Furthermore, in the past, a damper mechanism 42 as a shock absorbing device was provided separately from the free casters 41, resulting in a high vehicle height of the automatic guided vehicle, but according to this embodiment, the shock absorbing device is Since it is attached to the lower side of the caster housing 6 and the tire fixing housing plate 12, the height of the casters can be lowered, and the vehicle height can be lowered. Further, the shock absorber of this embodiment has a spring 17 and an electromagnetic clutch 22.
etc. and does not use a hydraulic circuit, the structure is simplified and costs can be reduced. Further, since the electromagnetic clutch 22 and the CPU 25 are connected via a slip ring, there is no fear that the cord 23 of the electromagnetic clutch 22 and the cord of the CPU 25 will be cut even if the caster housing 6 is rotated many times.

It should be noted that the present invention is not limited to the above-mentioned embodiments, but may be configured as follows without departing from the spirit of the invention. (1) In the above embodiment, the data pre-stored in the ROM 26 is configured so that the target closing value is calculated step by step with respect to the vehicle speed, as shown in the map of FIG. As shown in FIG. 8, the target closing value may be continuously calculated with respect to the vehicle speed.

(2) In the above embodiment, a total of four casters 4 with shock absorbers are installed as driven wheels of the automatic guided vehicle M, one each on the front, rear, left and right sides, but the number of casters 4 with shock absorbers used is It may be increased or decreased arbitrarily depending on the conditions of use.

[0020]

[Effects of the Invention] As detailed above, according to the present invention, the shock absorber can be miniaturized, the structure can be simplified, and the vehicle body can be stabilized when the unmanned vehicle is running or stopped. play.
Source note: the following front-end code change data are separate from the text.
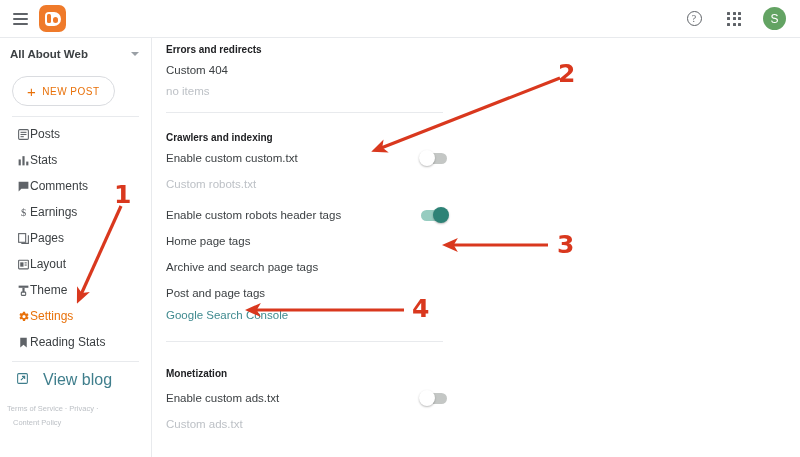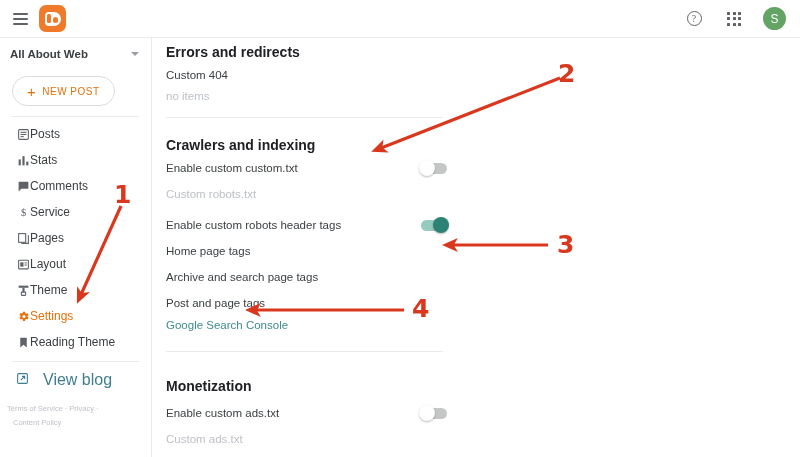"Errors and redirects" .sec-title { font-size: 14px -> 10px }
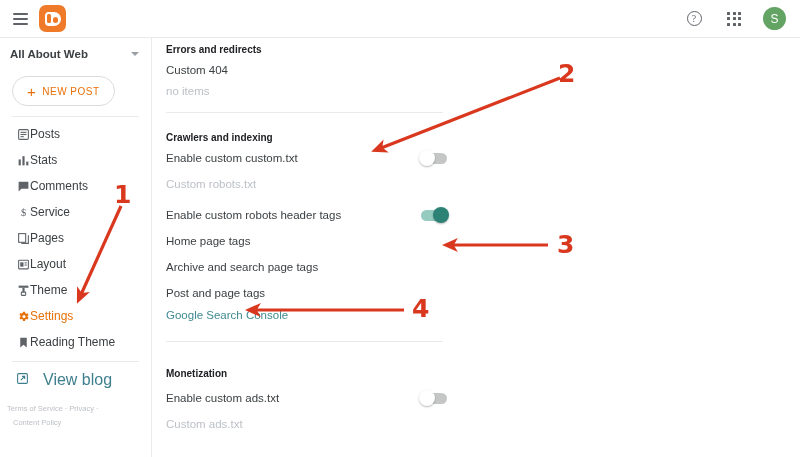"Service" span { text: Service -> Earnings }
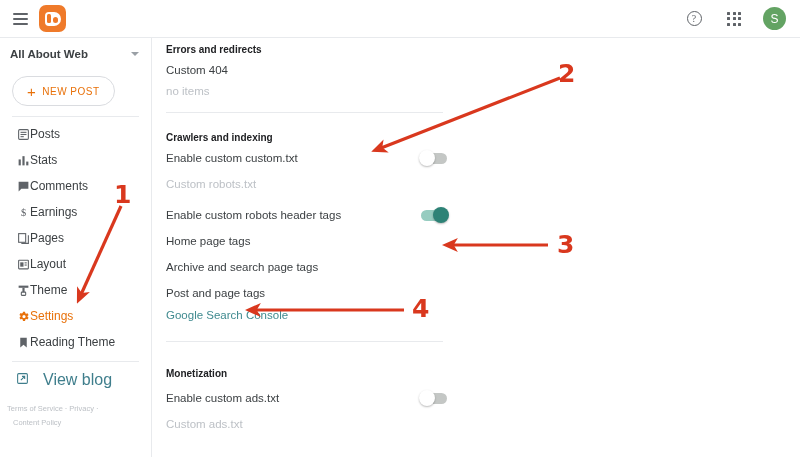"Reading Theme" span { text: Theme -> Stats }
[Brief explanation of the drawing]

FIG. 1 is a side view of a caster with a shock absorber.

FIG. 2 is a front view of a caster with a shock absorber.

FIG. 3 is a side sectional view of a caster with a shock absorber.

FIG. 4 is a side view of the automatic guided vehicle.

FIG. 5 is a plan view of the automatic guided vehicle.

FIG. 6 is a block diagram showing the electrical configuration of the automatic guided vehicle.

FIG. 7 is a map showing the relationship between the target closing value and the vehicle speed stored in advance in the ROM.

FIG. 8 is a map showing the relationship between the target closing value and the vehicle speed, which is stored in advance in a ROM in another example.

FIG. 9 is a side sectional view of a caster equipped with a damper mechanism showing the prior art.

[Explanation of symbols]

3 Drive wheel 4 Caster 17 with shock absorber as a driven wheel
Spring 22 Electromagnetic clutch 25 CPU as switching control means 26 ROM 28 Vehicle speed sensor M as vehicle speed detection means Automatic guided vehicle as unmanned vehicle

Claims (1)

[Claims] 1. A caster housing attached to a vehicle body frame, a shaft rotatably attached to the caster housing, a tire fixing housing plate fixed to the shaft, and a tire fixing housing plate attached to the tire fixing housing plate. an elastic member provided between one end and one end of the caster housing; a wheel attached to the other end of the tire fixing housing plate; and a brake provided on the caster housing that applies braking to the shaft based on vehicle speed. A caster with a shock absorbing device consisting of means.